The crew can confirm the SOVC onboard. There should also be complaint procedure in place.
Is Class aware that the USCG has detained the ship for a million deficiencies? Does class know about the permit to proceed. Does class know they are insolvent.
Insolvency is a serious and immediate unseaworthy condition. There is no way that an insolvent ship should be issued a permit to proceed. Nor should it be allowed to remain in class.
Any news about the other TAL ship in Jacksonville?
Without offering a lot of specifics, Geysir has been plagued by morale, lack of pay and horrific on board conditions. They have had a very rough go of things.
Not at all. My regular job is union but I work side jobs that are non-union.
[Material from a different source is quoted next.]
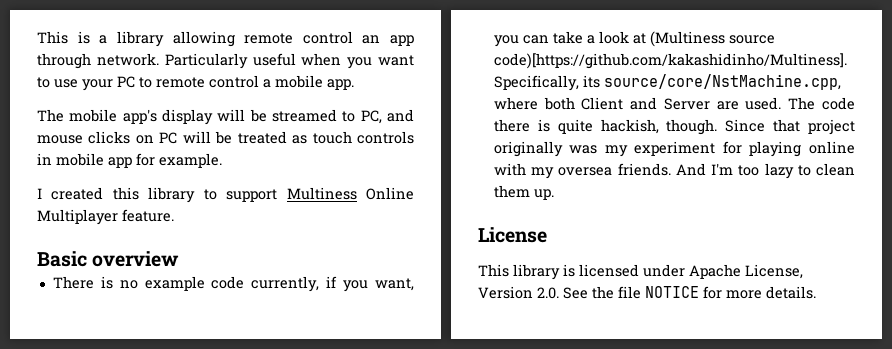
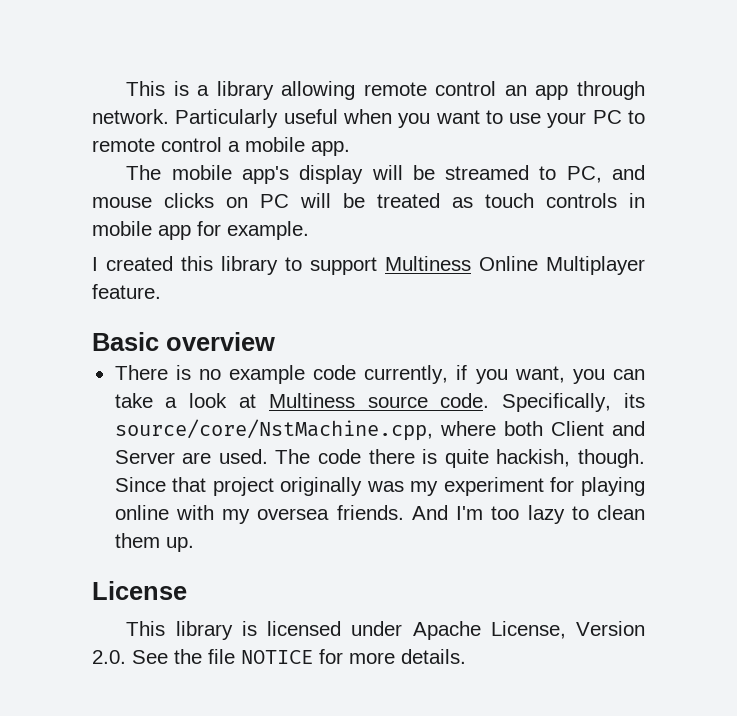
- There is no example code currently, if you want, you can take a look at (Multiness source code)[https://github.com/kakashidinho/Multiness]. Specifically, its source/core/NstMachine.cpp, where both Client and Server are used.
+ There is no example code currently, if you want, you can take a look at Multiness source code. Specifically, its source/core/NstMachine.cpp, where both Client and Server are used.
And while I have been treated well by the non-union employers (mostly universities), the difference is notable as far as pay and other issues are concerned.
I had visited Geysir some eight or nine years ago. Things weren’t great back then, either. A really nice bunch of guys, but little money for repairs. I got the sense they were doing what they could with the proverbial bailing wire and chewing gum, with a little Red Hand thrown in for good measure. They still had that run to the Azores, I think, so they were still getting paid, but the pay wasn’t great.
According to marine traffic, it took them a month to cross the Atlantic. Slow steaming to conserve limited fuel? A lot of drifting?
Hopefully, they are in contact with MEBA and getting some help.
I’d love to hear the specifics on this one.
I would have to assume that Class is very much aware of the situation. In my days at ABS, we would be called for vessels that had SOLAS and other deficiencies and work to rectify them. As far as solvency, certain vessel owners/operators would be marked “Red Flagged” as being deficient in other payments and required an estimate of fees to be paid before attendance.
Trying not to disturb the Red Hand. . . . gotta go slow.
They use Nippon Kaiji Kyokai or Class NK now.